ZERO-TRUST INTELLIGENT BEAM MANAGEMENT FOR B5G/6G MMWAVE
Keywords:
mmWave beam management; CNN beam prediction; ECC; AES-GCM; Zero-Trust Architecture; ns-3.Abstract
Present a secure design beam-management framework for B5G/6G mmWave that couples convolutional neural networks (CNNs) for real-time beam selection with elliptic-curve cryptography (ECC) and AES-GCM, governed by a Zero-Trust control loop. The end-to-end pipeline is implemented in ns-3 with realistic channel and mobility models (static, pedestrian, vehicular) and evaluated using beam-alignment time, throughput, packet delivery ratio (PDR), and tail-sensitive latency metrics. Relative to exhaustive search, the CNN reduces alignment time by 60–70%. Enabling ECC adds 1.0–1.4 ms, while Zero-Trust enforcement yields 2.2–2.6 ms end-to-end overhead, predominantly confined to the upper tail (p90/p95/p99, ES₉₅); the distribution’s center (median/MAD) remains essentially unchanged.

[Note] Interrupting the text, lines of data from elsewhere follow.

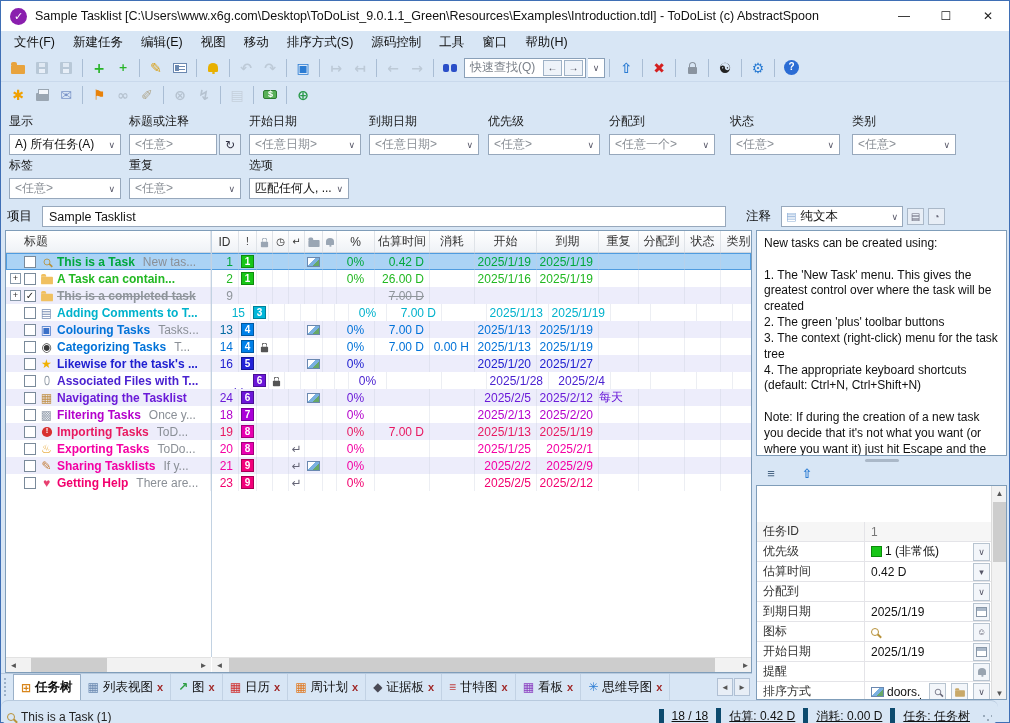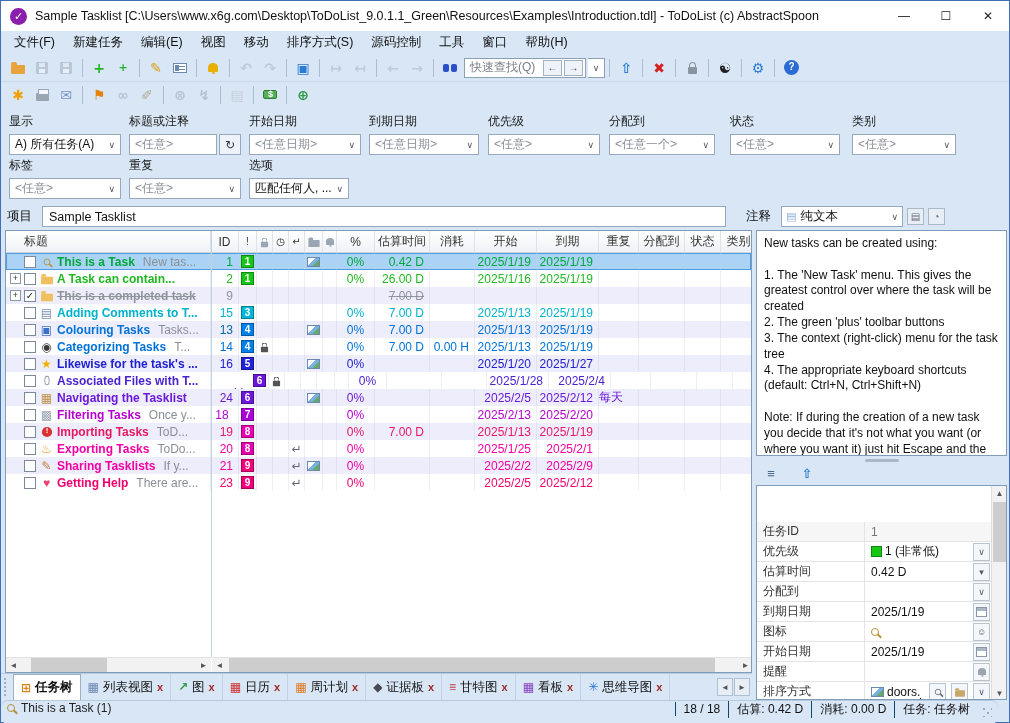"15" div.td { width: 28px -> 40px }
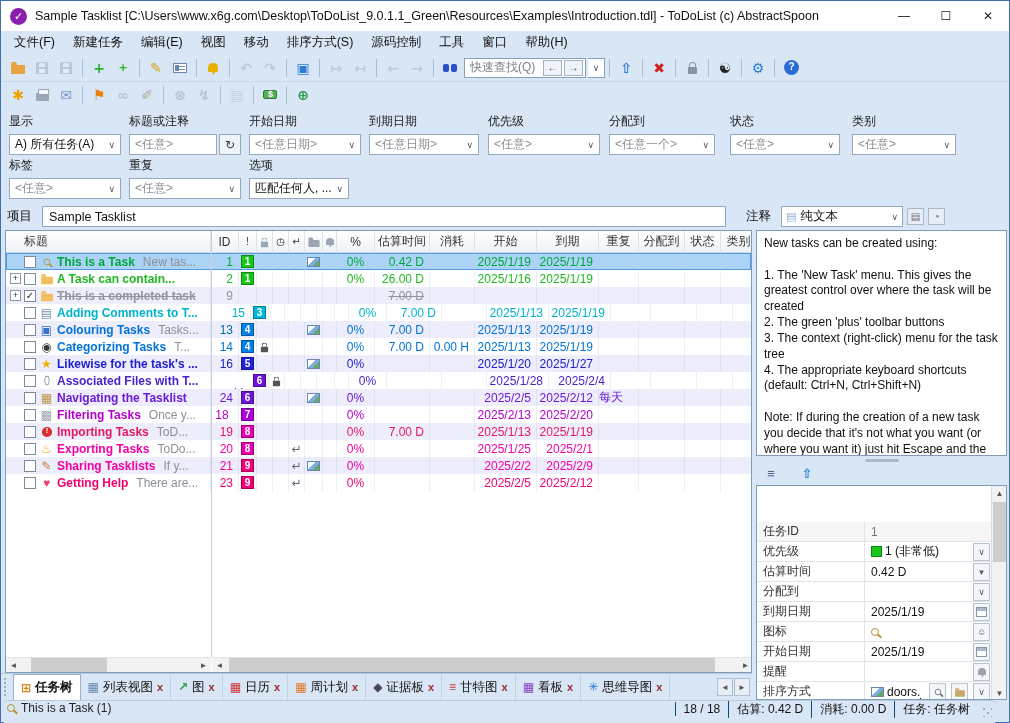"18" div.td { justify-content: center -> none }
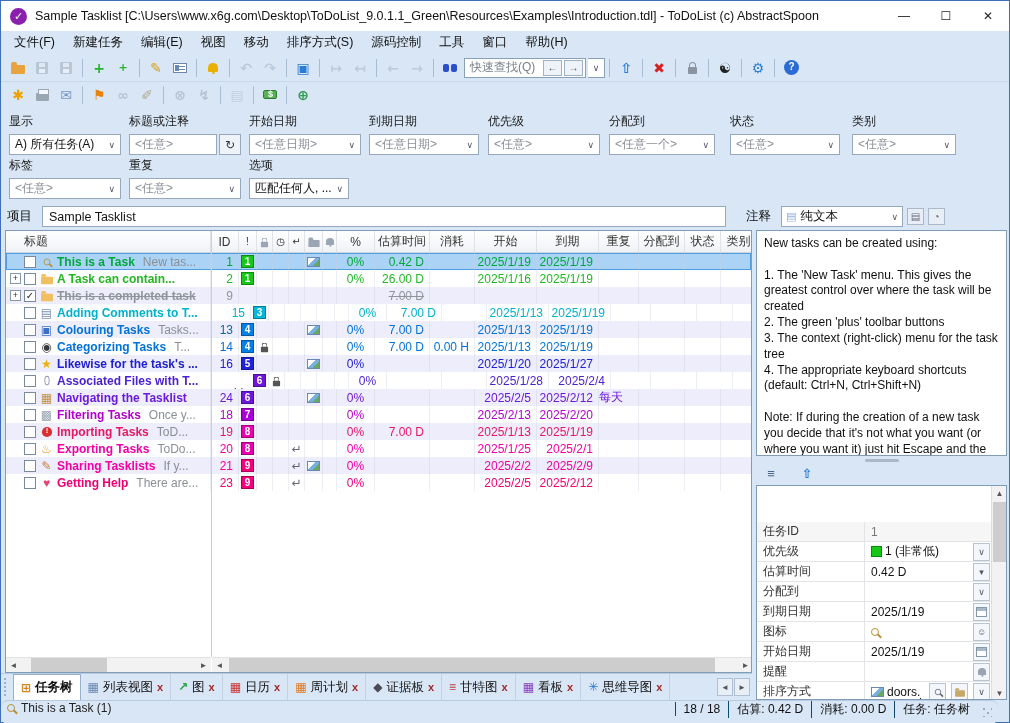"This is a Task (1)" .statusbar { align-items: flex-start -> flex-end }
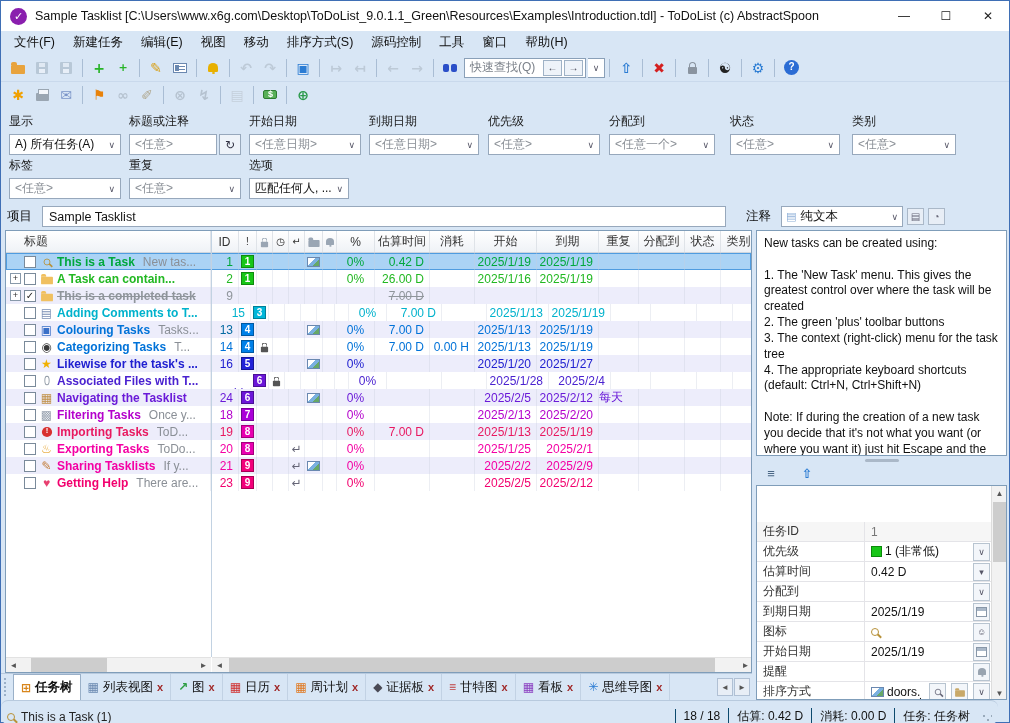"18 / 18" .sb-field { border-left: 1px solid #0c4a6e -> 5px solid #0c4a6e; text-decoration: none -> underline }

In vehicular tests, throughput progresses from 680 Mb/s (exhaustive) to 850 Mb/s (CNN), then 810 Mb/s (CNN+ECC) and 795–800 Mb/s with Zero-Trust; PDR stays within 1% of the CNN+ECC baseline. These results indicate that learning-based, crypto-hardened beam management can sustain low alignment delay and continuous trust guarantees under mobility, with operationally bounded overheads in realistic ns-3 settings.